“The Sense of Smell in the Middle Ages: A Source of Certainty” book cover
Courtesy Dr. Katelynn Robinson

Dr. Katelynn Robinson Unpacks the Role of Odors in the Middle Ages

Her research on how scent was understood during the era is compiled in her book, “The Sense of Smell in the Middle Ages: A Source of Certainty.”
By Kathryn O’Shea-Evans
June 26, 2021
5 minute read

How did people in the Middle Ages think about smells? It’s a question that Dr. Katelynn Robinson avidly explores in her ongoing research (which includes Visual Odors, a website she created to trace how scents were depicted in medieval European art) and her book, The Sense of Smell in the Middle Ages: A Source of Certainty (Routledge), out next week in paperback. It’s the first comprehensive investigation of the period’s olfactory understanding, which Dr. Robinson compiled by reading Latin texts produced between the 11th and 15th centuries—material that’s largely untranslated and unedited by modern scholars. Wading through writings by academics and doctors, she learned about the overarching factors—including Greek and Arabic studies, philosophical and medical texts, and pious authors who imbued the information with spiritual meaning—that contributed to popular opinions of odors and how they played out in everyday life.

“Smell was an important source of knowledge about the world during the medieval period,” Dr. Robinson says. “That seems pretty obvious, but scholarship on the sense, from ancient to modern times, has been hampered by the idea that smell is animalistic, and [not so important] for more evolved humans—and that’s not true at all. I’m trying to rectify that.” We recently spoke with the author about some of the aromas that defined the era, and the connotations associated with them.

You’ve studied how smell was viewed in medicine, the built environment, and religion during the Middle Ages. What specifically did specialists in these fields believe?

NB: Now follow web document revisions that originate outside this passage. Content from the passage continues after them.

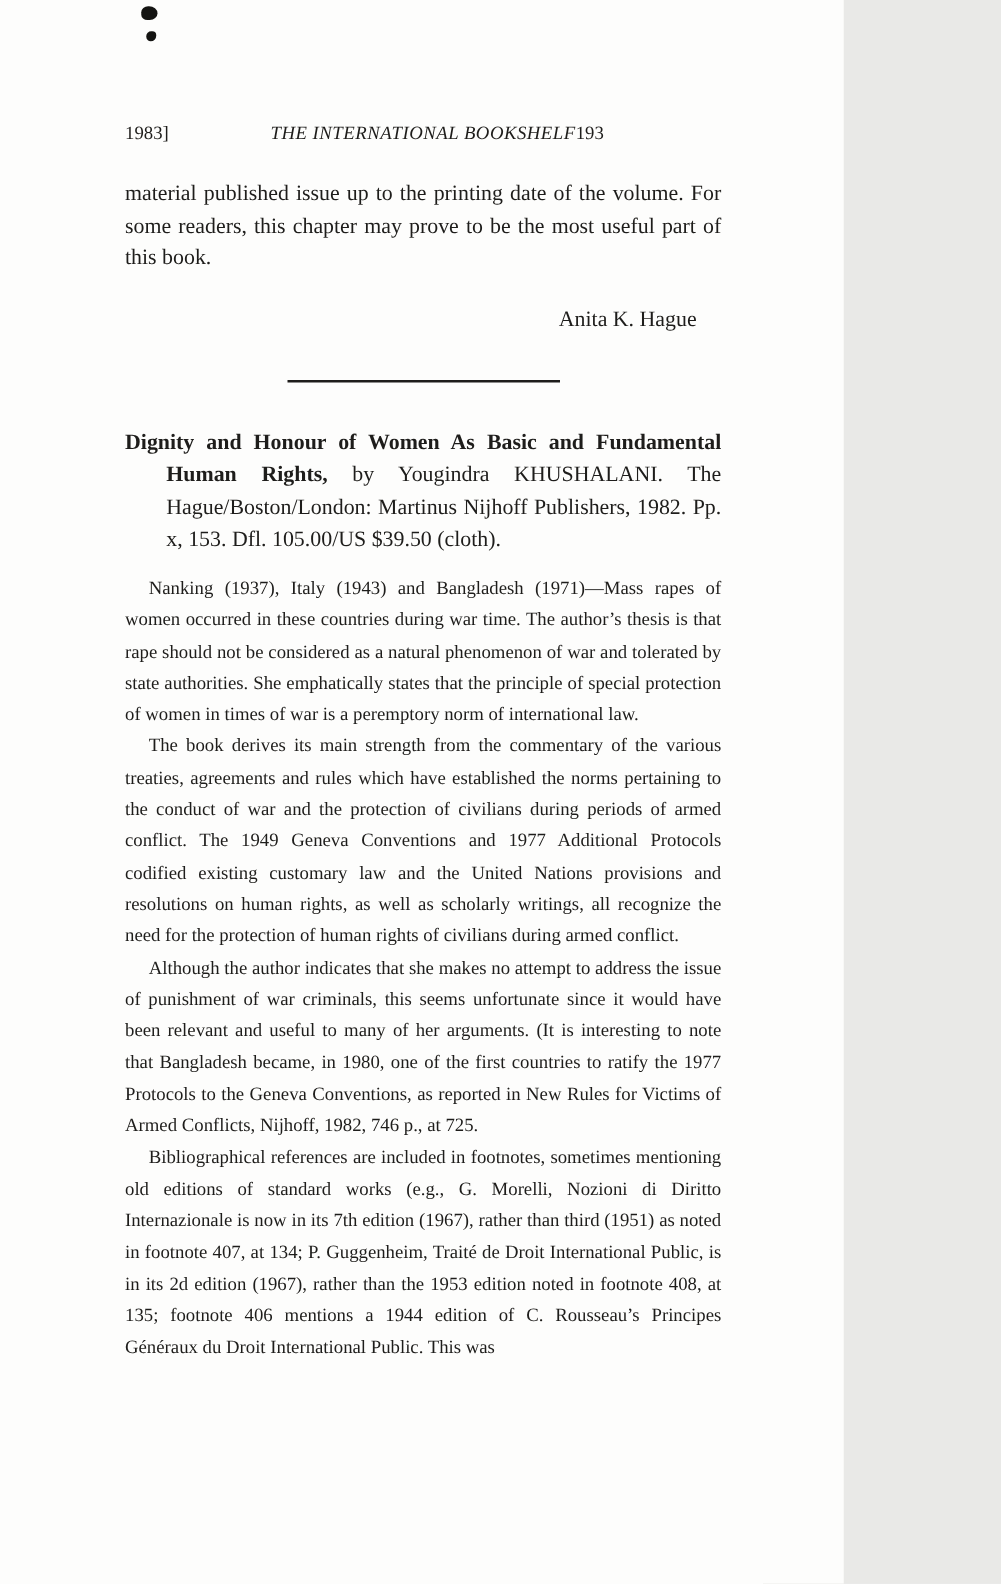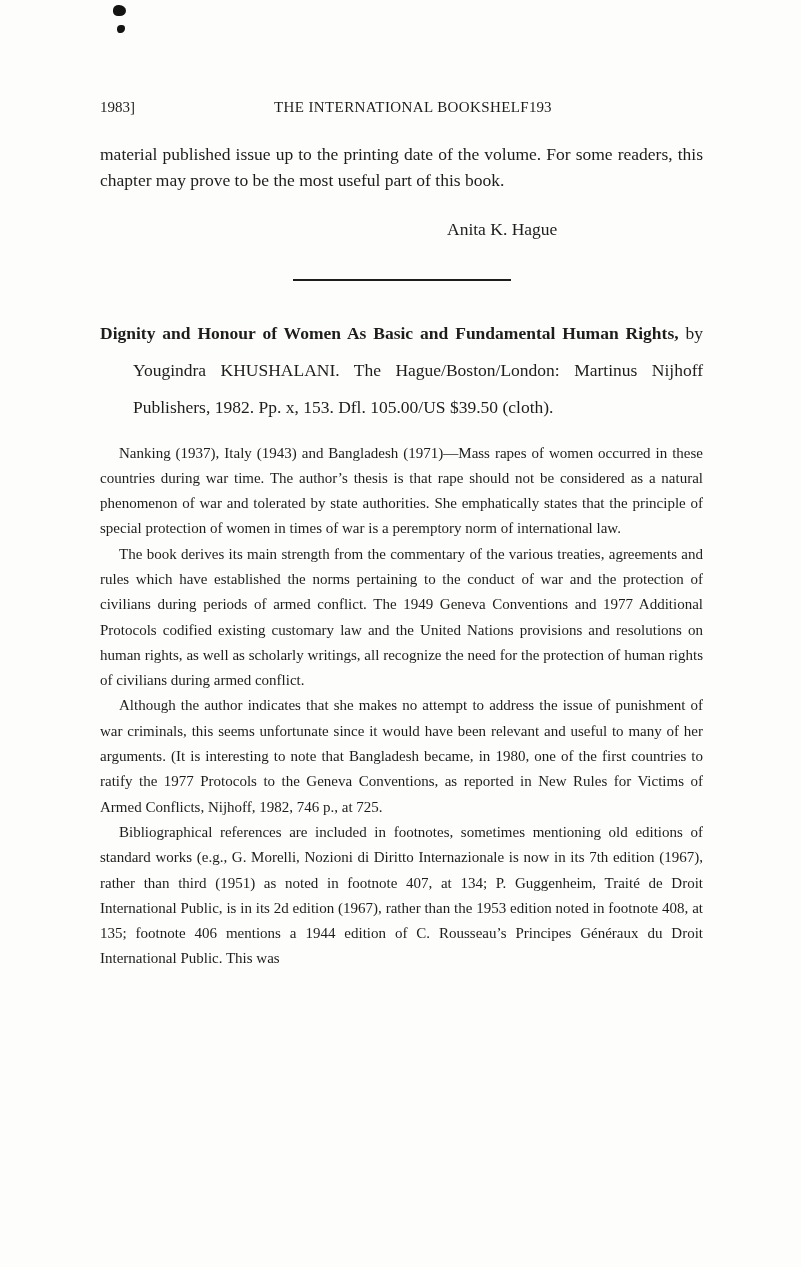"1983]" .page { width: 801px -> 675px }
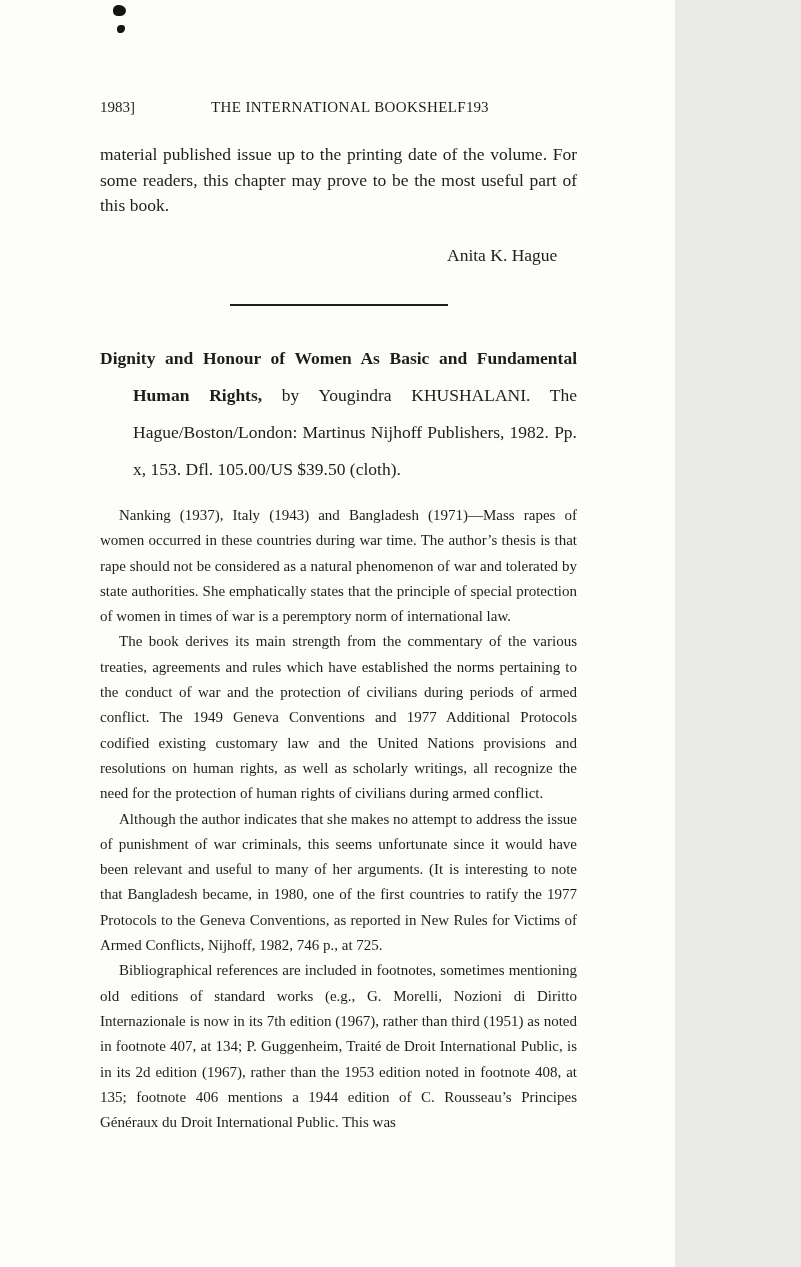"THE INTERNATIONAL BOOKSHELF" .running-head .journal { font-style: none -> italic }
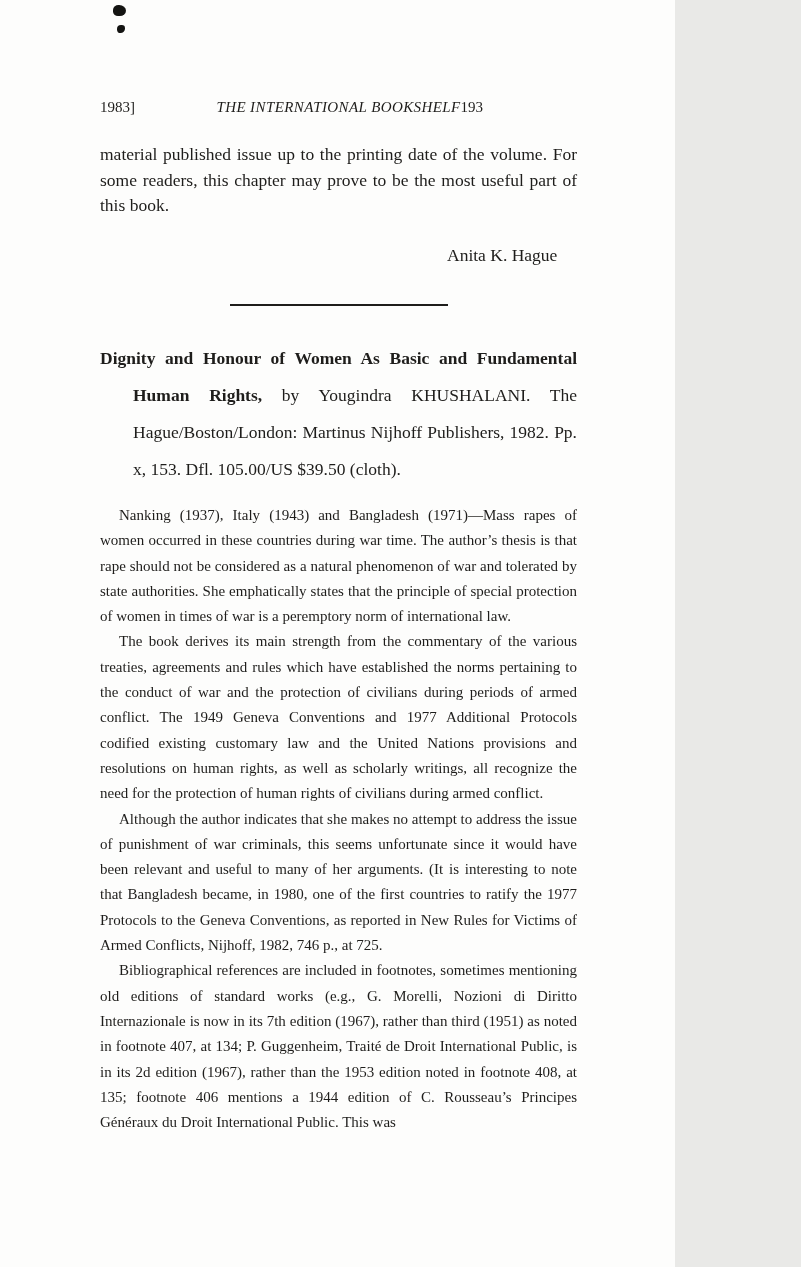"Dignity and Honour of Women" .book-heading { line-height: 37px -> 26px }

Medical experts thought that odors were an indicator, and also a preventative, for epidemic diseases. They believed that rotten particles were getting into the air—released by things such as stagnant water, trash, sewage, and human and animal corpses—corrupting it, and making people sick. They simultaneously thought that odors could fend off ailments: If you used a “good odor,” you could clean the air, kind of like using an air freshener. People would burn herbs and spices in their fireplaces to purify the atmosphere when there was a plague, in the hopes that they wouldn’t fall ill. They’d also carry something good-smelling with them when they went outside, like a nosegay, [a sweet-smelling bunch of flowers], or pomanders, [wood or metal balls that were scented with] expensive, often imported perfumes. If you couldn’t afford those indulgences, medical texts advised carrying bread soaked in vinegar. They believed its strong stench would override the bad smells that caused epidemic diseases.

It seems like a lot of medieval conceptions about smell stem from an attempt to prevent illness. Were there legal efforts to keep fetid, potentially disease-causing odors out of densely populated areas?

Definitely. If somebody caused a bad smell, a neighbor could complain or stop it by issuing a clean-up order. City-wide rules were enacted, too. For example, the slaughter of large animals was banned in late medieval London because the butcher shops caused so much mess and so many bad smells. Butcher shops, tanners, and leather makers were usually located on the outskirts of town because they were so stinky.

Were there any good smells during the Middle Ages?

If you needed to locate a bakery, it’d be fairly easy—entire streets were full of bakers, emitting the scent of bread cooking in their ovens. There were also spice markets and apothecaries. In fact, early medieval Constantinople mandated that spice markets be in a particular location in the city, so that the aroma of the spices would drift into churches—and also, not coincidentally, into the imperial palace. Incense was used in many church rituals. Every religious person, including priests, monks, and nuns, must’ve smelled like incense, because the odor surely permeated their clothing and hair. You’d know who they were by the way that they smelled.

It’s fascinating how olfactory conventions like that differ from the ways we think about the sense today.

The number one thing that people need to understand in the history of science is that science is culturally determined. That’s something that isn’t really acknowledged as much as it should be. Just like modern science no longer accepts the idea that odors corrupt the air and cause epidemic diseases, future scientists will find out that some of our [current] accepted scientific truths are not actually correct. We need to be aware that science is a product of human culture, and that it changes over time.